Volume 88, January 2016, Pages 613-627
Energy Policy

Time-varying convergence in European electricity spot markets and their association with carbon and fuel prices

https://doi.org/10.1016/j.enpol.2015.09.008Get rights and content

Highlights

  • Electricity market integration policies may have altered EU spot electricity prices.

  • LACF is used to assess the changing nature of electricity spot prices.

  • EU electricity spot prices show both stationary and non-stationary periods.

  • Carbon and fuel prices have greater impact on British spot prices.

  • In continental Europe, electricity prices have decoupled from fuel prices.

Abstract

Long-run dynamics of electricity prices are expected to reflect fuel price developments, since fuels generally account for a large share in the cost of generation. As an integrated European market for electricity develops, wholesale electricity prices should be converging as a result of market coupling and increased interconnectivity. Electricity mixes are also changing, spurred by a drive to significantly increase the share of renewables. Consequently, the electricity wholesale price dynamics are evolving, and the fuel–electricity price nexus that has been described in the literature is likely to reflect this evolution. This study investigates associations between spot prices from the British, French and Nordpool markets with those in connected electricity markets and fuel input prices, from December 2005 to October 2013. In order to assess the time-varying dynamics of electricity spot price series, localized autocorrelation functions are used. Electricity spot prices in the three markets are found to have stationary and non-stationary periods. When a trend in spot prices is observed, it is likely to reflect the trend in fuel prices. Cointegration analysis is then used to assess co-movement between electricity spot prices and fuel inputs to generation. The results show that British electricity spot prices are associated with fuel prices and not with price developments in connected markets, while the opposite is observed in the French and Nordpool day-ahead markets.

Introduction

In Europe, natural gas, coal and carbon prices have been found to be associated with electricity price movements (Aatola et al., 2013, Asche et al., 2006, Bollino et al., 2013, Castagneto-Gissey, 2014, Mjelde and Bessler, 2009), as the costs of generation are a large share of electricity prices. Most European states, however, have limited fossil fuel resources that can be used for electricity generation at the required scale. In recent years, concerns over the dependency on fuel imports have increased, despite growing shares of electricity from renewable energy sources (RES-E), as conventional back-up capacities are needed to secure supply. Depending on the strength of association between electricity and fuel prices, uncertainty about the latter could impair Europe's economic competitiveness, as the cost of electricity is an important input factor in almost every industry. In fact, electricity-intensive industries have already moved from the EU to regions where it is less costly (Reinaud, 2008).

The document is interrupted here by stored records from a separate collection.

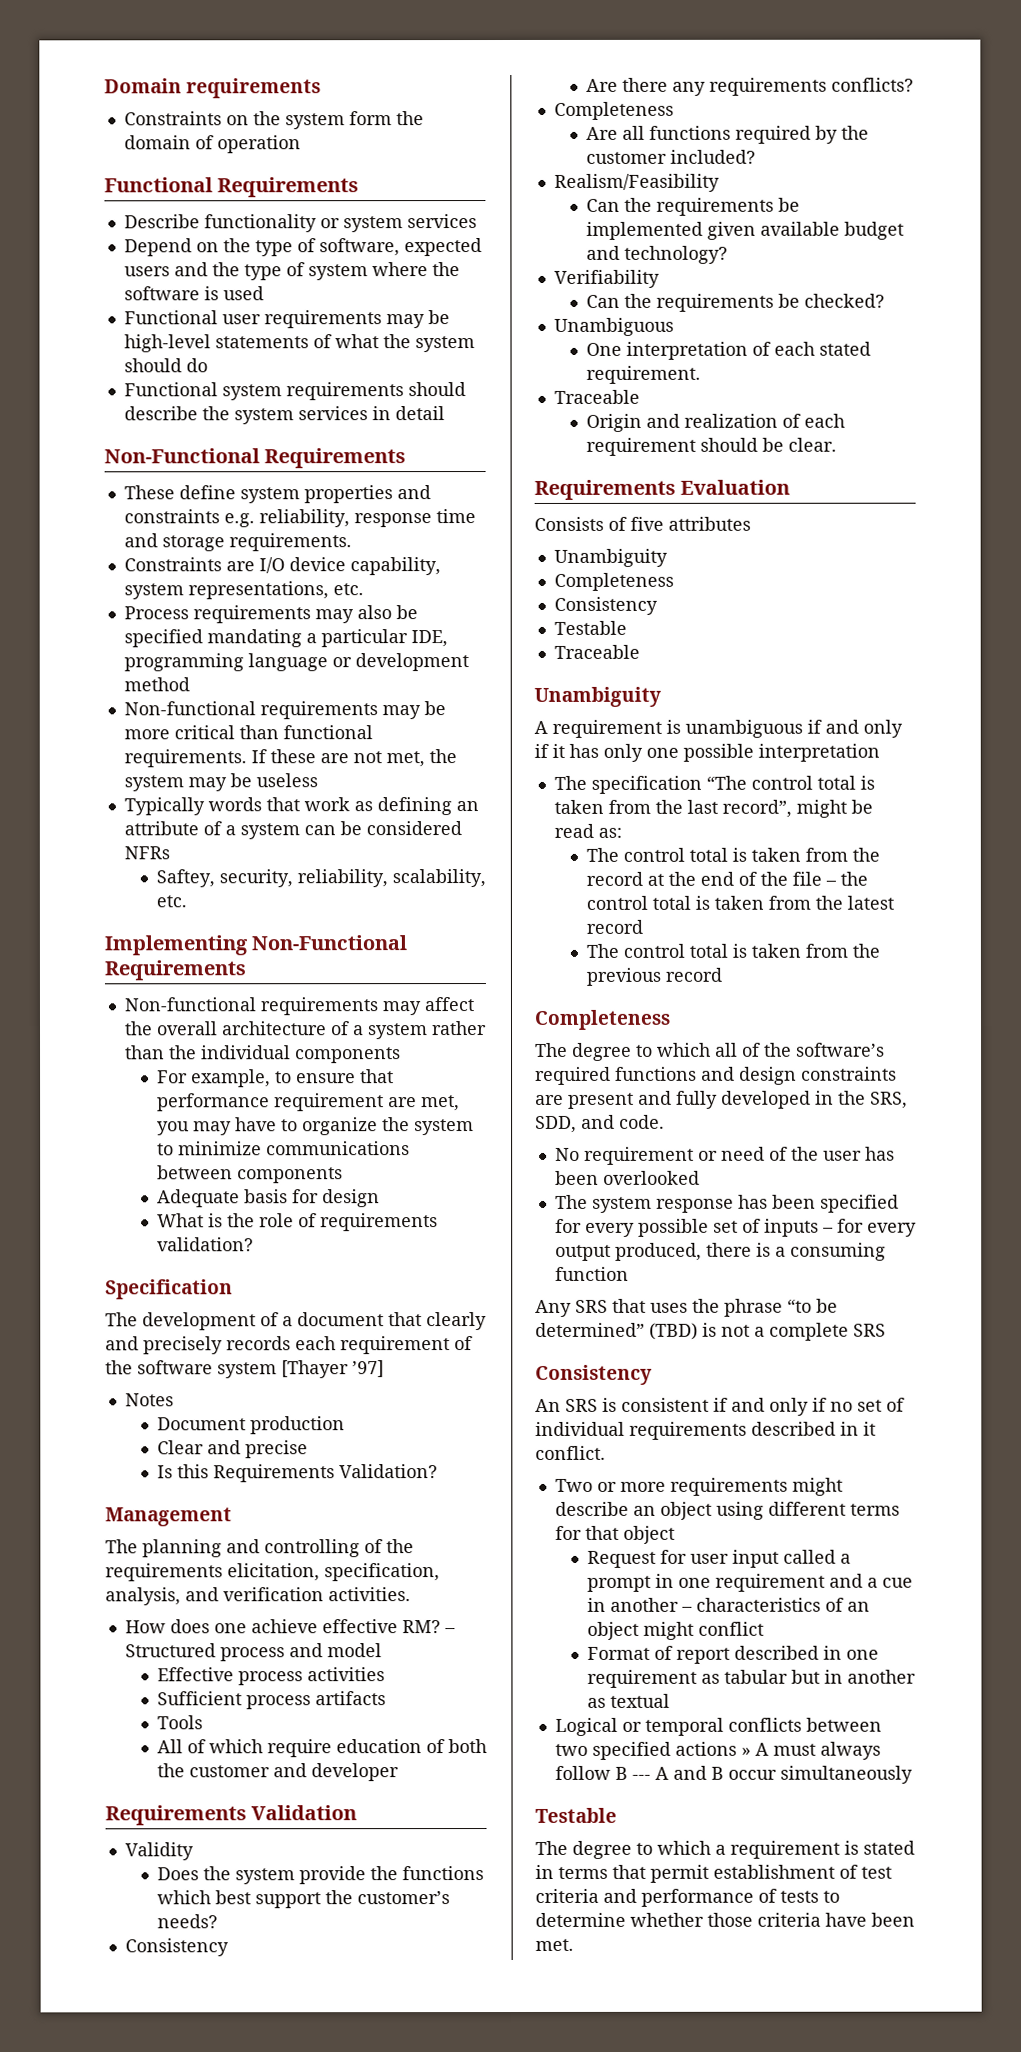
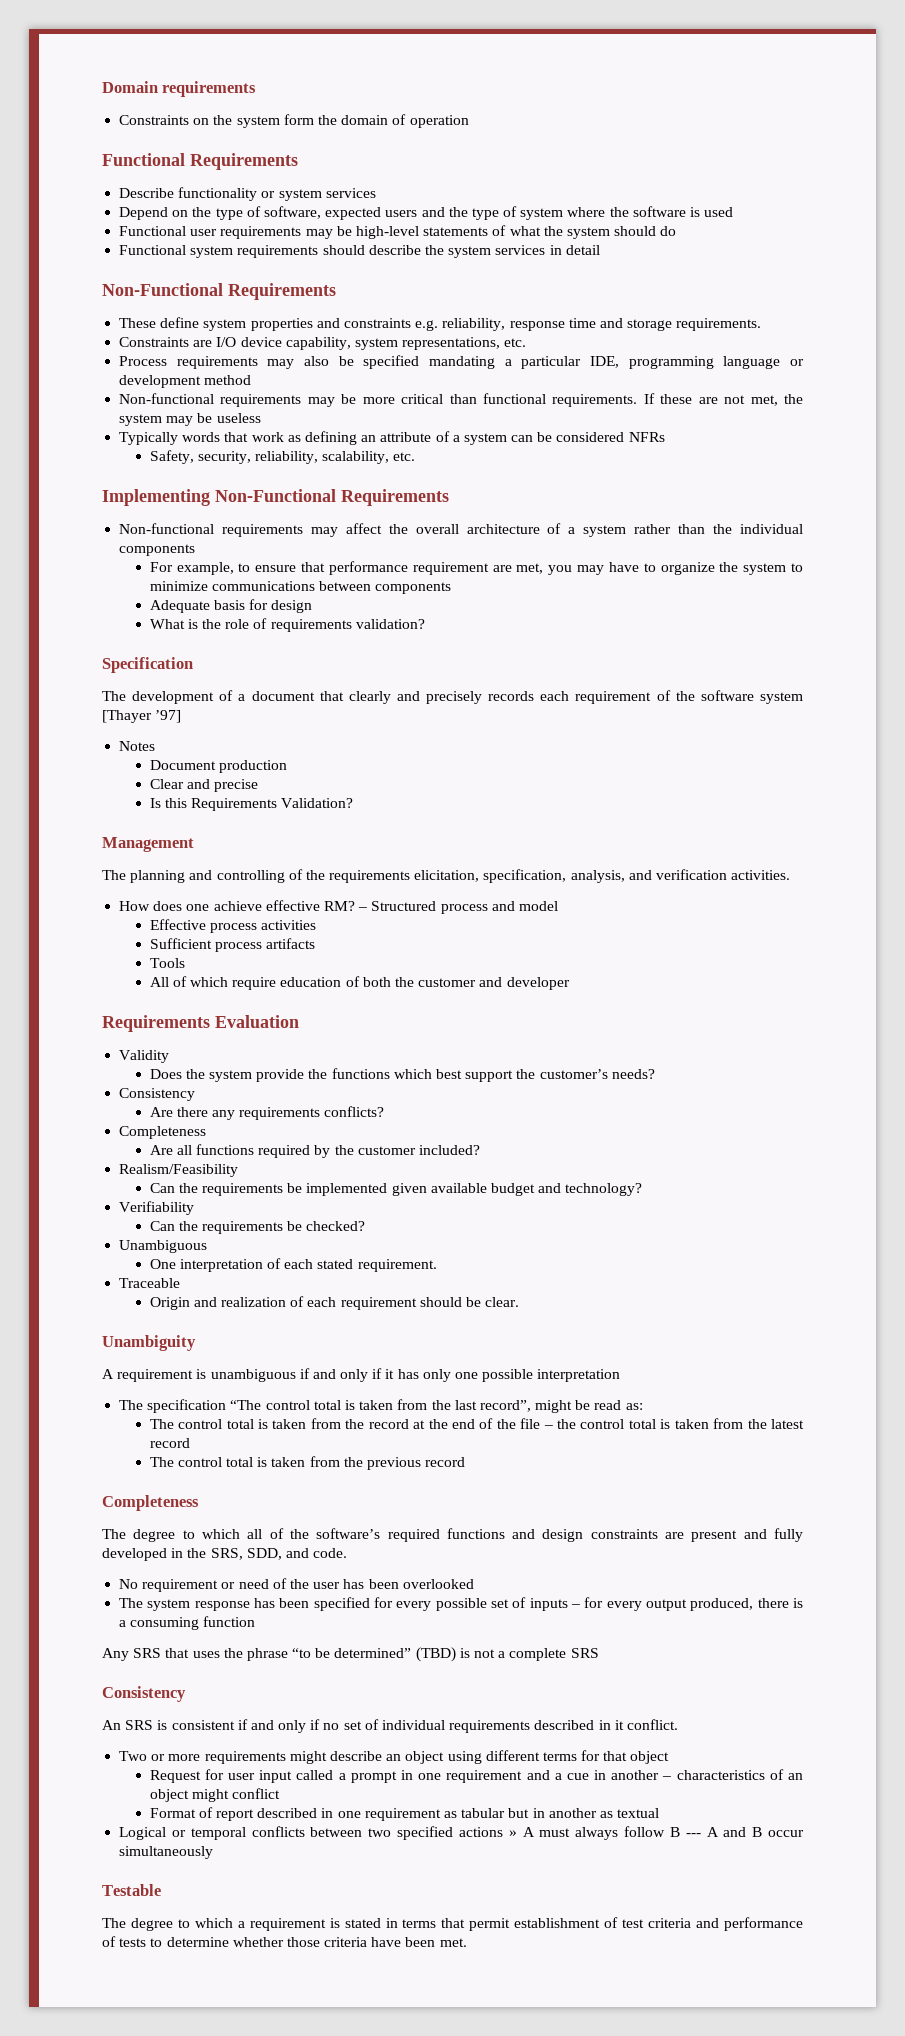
- Saftey, security, reliability, scalability, etc.
+ Safety, security, reliability, scalability, etc.
- Requirements Validation
+ Requirements Evaluation
- Requirements Evaluation
- Consists of five attributes
- Unambiguity
- Completeness
- Consistency
- Testable
- Traceable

In order to achieve cost-efficient electricity prices, a well-functioning internal European electricity market has been advocated. A pan-European electricity market implies regional integration, harmonization of trading rules, increased cross-border electricity transmission and trade (European Commission, 2013). Therefore, from the perspective of assessing electricity market integration in the EU, strong associations between fuel and electricity prices could affect electricity price convergence and vice versa.

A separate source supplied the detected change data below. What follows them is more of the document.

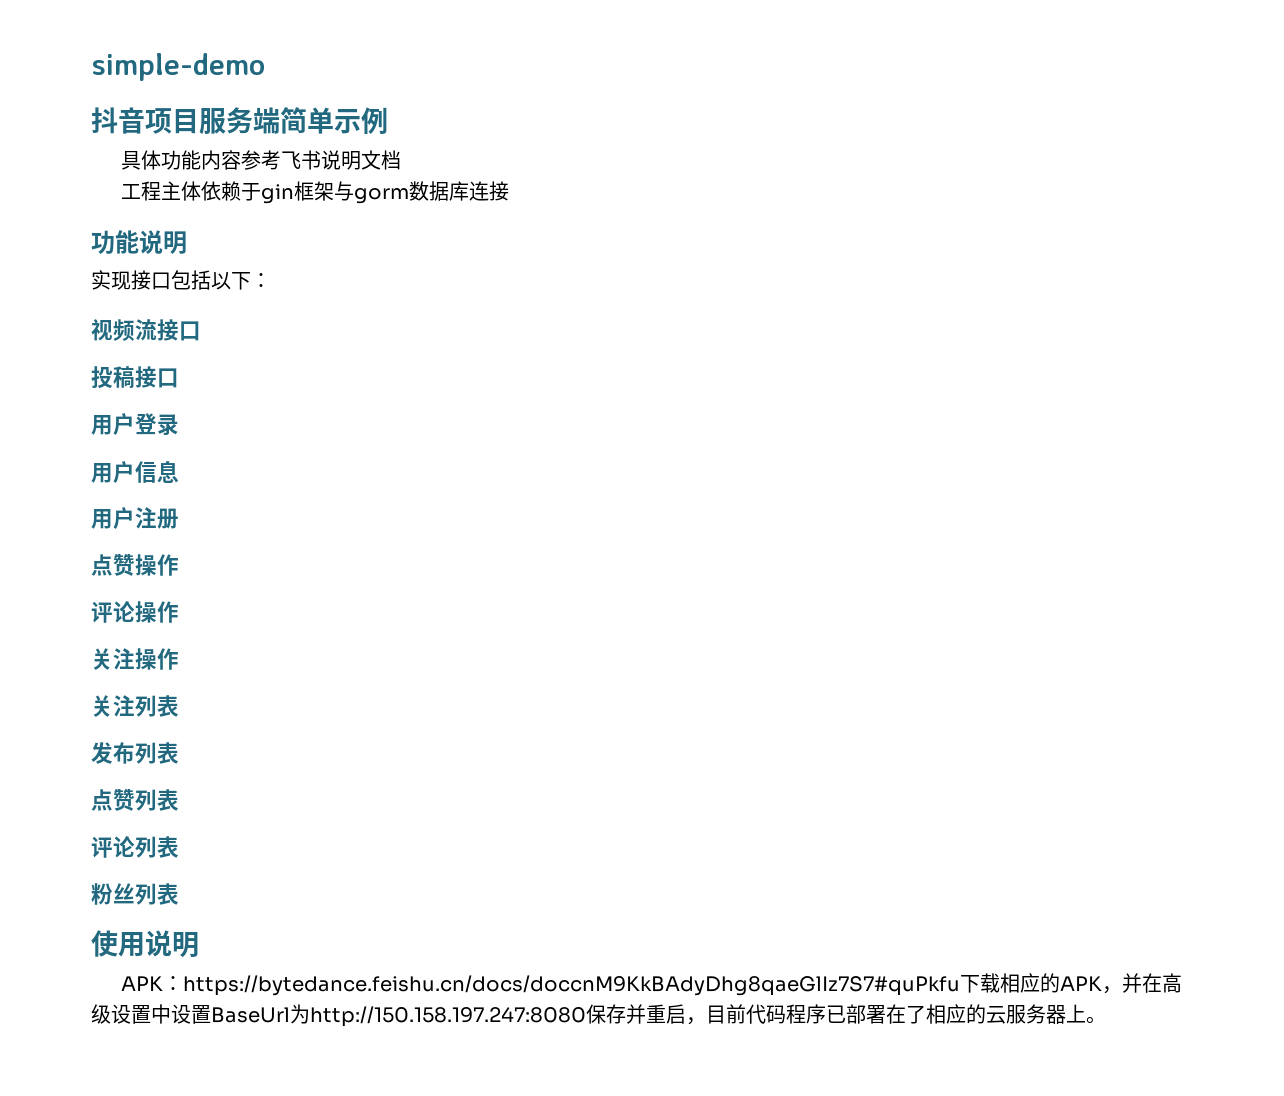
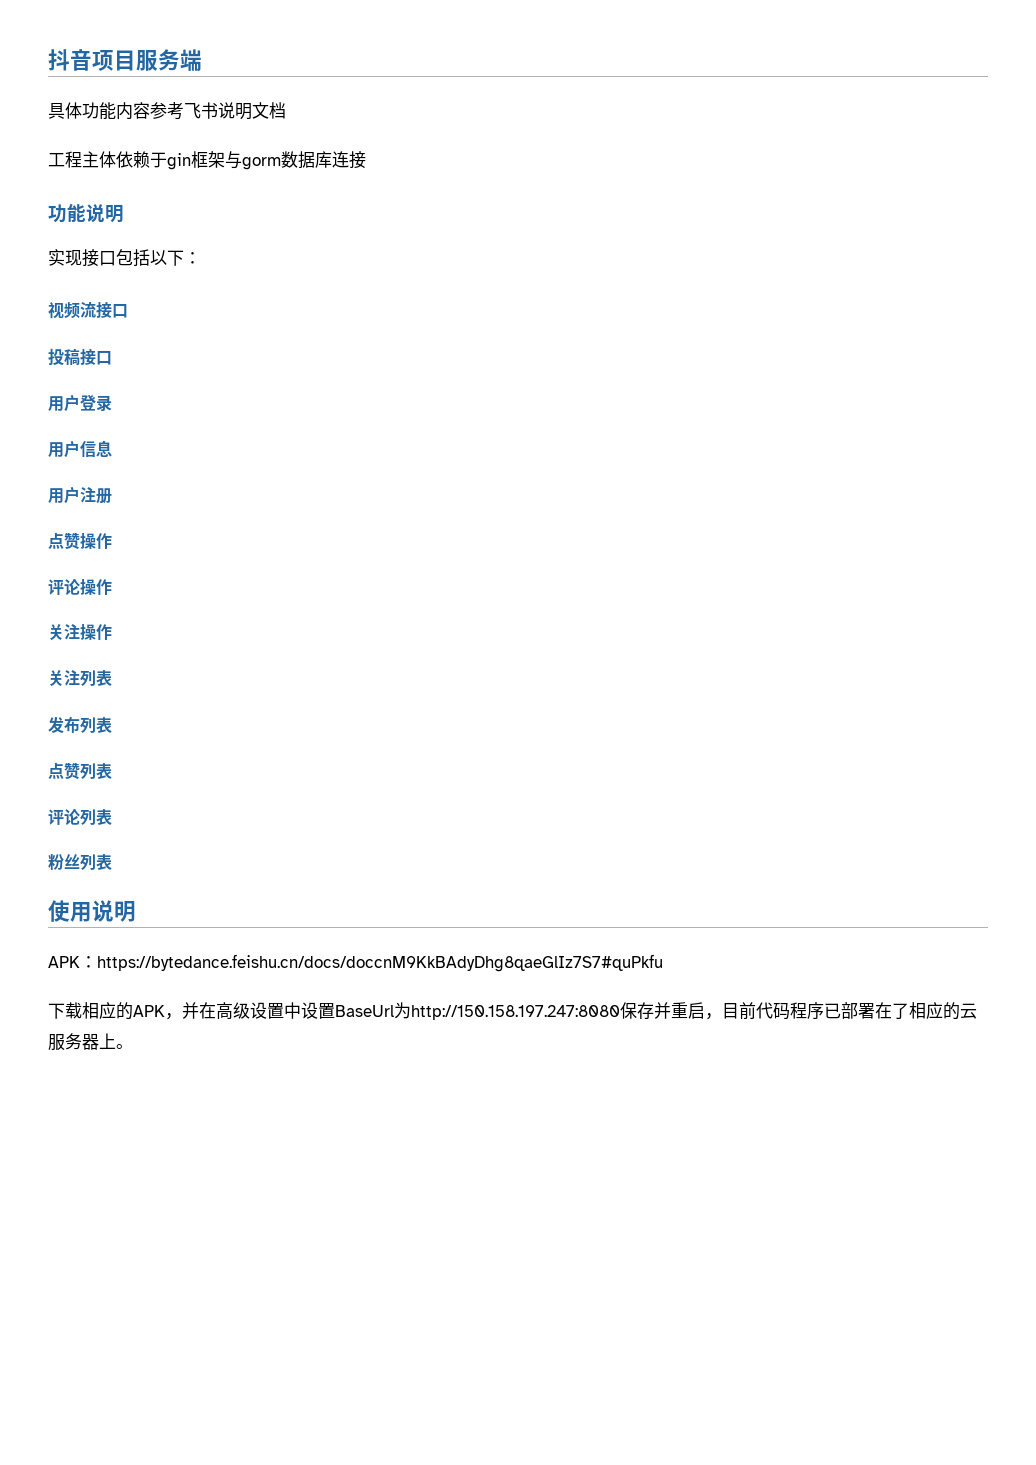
- simple-demo
- 抖音项目服务端简单示例
+ 抖音项目服务端
- APK：https://bytedance.feishu.cn/docs/doccnM9KkBAdyDhg8qaeGlIz7S7#quPkfu下载相应的APK，并在高级设置中设置BaseUrl为http://150.158.197.247:8080保存并重启，目前代码程序已部署在了相应的云服务器上。
+ APK：https://bytedance.feishu.cn/docs/doccnM9KkBAdyDhg8qaeGlIz7S7#quPkfu
+ 下载相应的APK，并在高级设置中设置BaseUrl为http://150.158.197.247:8080保存并重启，目前代码程序已部署在了相应的云服务器上。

The aim of this study is to link research on electricity market integration with studies of associations between electricity, fuel and carbon prices. A time-variant framework is adopted in order to understand dynamics that might have been neglected, possibly leading to the mixed findings reported in the literature. We examine long-run dynamics and convergence in three large European markets, where the reliance on fossil fuels for electricity generation varies: APX-UK (Britain), EPEX-FR (France) and Nordpool (Norway, Denmark, Sweden, Finland, Estonia, Latvia and Lithuania). Fig. 1 provides a summary of the electricity generation mix in these markets, as well as in Germany and Netherlands, whose markets are connected to at least two of the three main ones and are also considered in the analysis. A more detailed description of the generation mix is provided in Section 1.2.1. For assessing long-run dynamics, a two-stage analysis is developed: (1) stationary and non-stationary periods of electricity spot prices are identified via local autocorrelation functions (Cardinali and Nason, 2013), (2) convergence with fuel, carbon and other electricity markets is assessed in a cointegration analysis (Johansen, 1988, Johansen, 1991).

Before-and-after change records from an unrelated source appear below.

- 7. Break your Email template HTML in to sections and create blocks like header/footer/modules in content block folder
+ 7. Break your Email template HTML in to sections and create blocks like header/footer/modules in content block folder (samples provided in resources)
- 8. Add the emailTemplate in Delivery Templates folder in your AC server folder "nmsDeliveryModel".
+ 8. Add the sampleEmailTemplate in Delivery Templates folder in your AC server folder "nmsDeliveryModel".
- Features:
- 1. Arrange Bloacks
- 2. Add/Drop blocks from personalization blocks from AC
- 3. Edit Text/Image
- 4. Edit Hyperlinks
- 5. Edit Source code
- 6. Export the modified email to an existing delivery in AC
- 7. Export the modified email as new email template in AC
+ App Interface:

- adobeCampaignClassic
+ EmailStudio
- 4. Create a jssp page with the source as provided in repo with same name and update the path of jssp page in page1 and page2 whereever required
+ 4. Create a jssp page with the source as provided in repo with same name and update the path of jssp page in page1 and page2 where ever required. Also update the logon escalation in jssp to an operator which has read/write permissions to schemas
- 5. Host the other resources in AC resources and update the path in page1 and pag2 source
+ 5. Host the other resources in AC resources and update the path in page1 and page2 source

The paper is structured as follows. First, the literature on electricity market integration and assessments of fuel, carbon and electricity price associations is reviewed; the contextual framework is introduced, and the research question is outlined. Section 2 describes the methods and dataset used. Section 3 reports results, while findings are discussed in Section 4. Section 5 concludes the paper and outlines policy implications.

Within a growing literature on common long-run dynamics in energy markets, a subset of studies have focused on the integration of fossil fuel and electricity prices. In general, integration is demonstrated by establishing price convergence over time, which is then interpreted as efficiency gains obtained when the marginal costs of production are equal in different regions (Engle and Rogers, 2004). Related studies can be classified as follows: (1) investigations of electricity market integration, (2) assessments of electricity and fuel price convergence and (3) investigations of electricity and energy market integration. The next sub-sections review each category and their implications for the present investigation.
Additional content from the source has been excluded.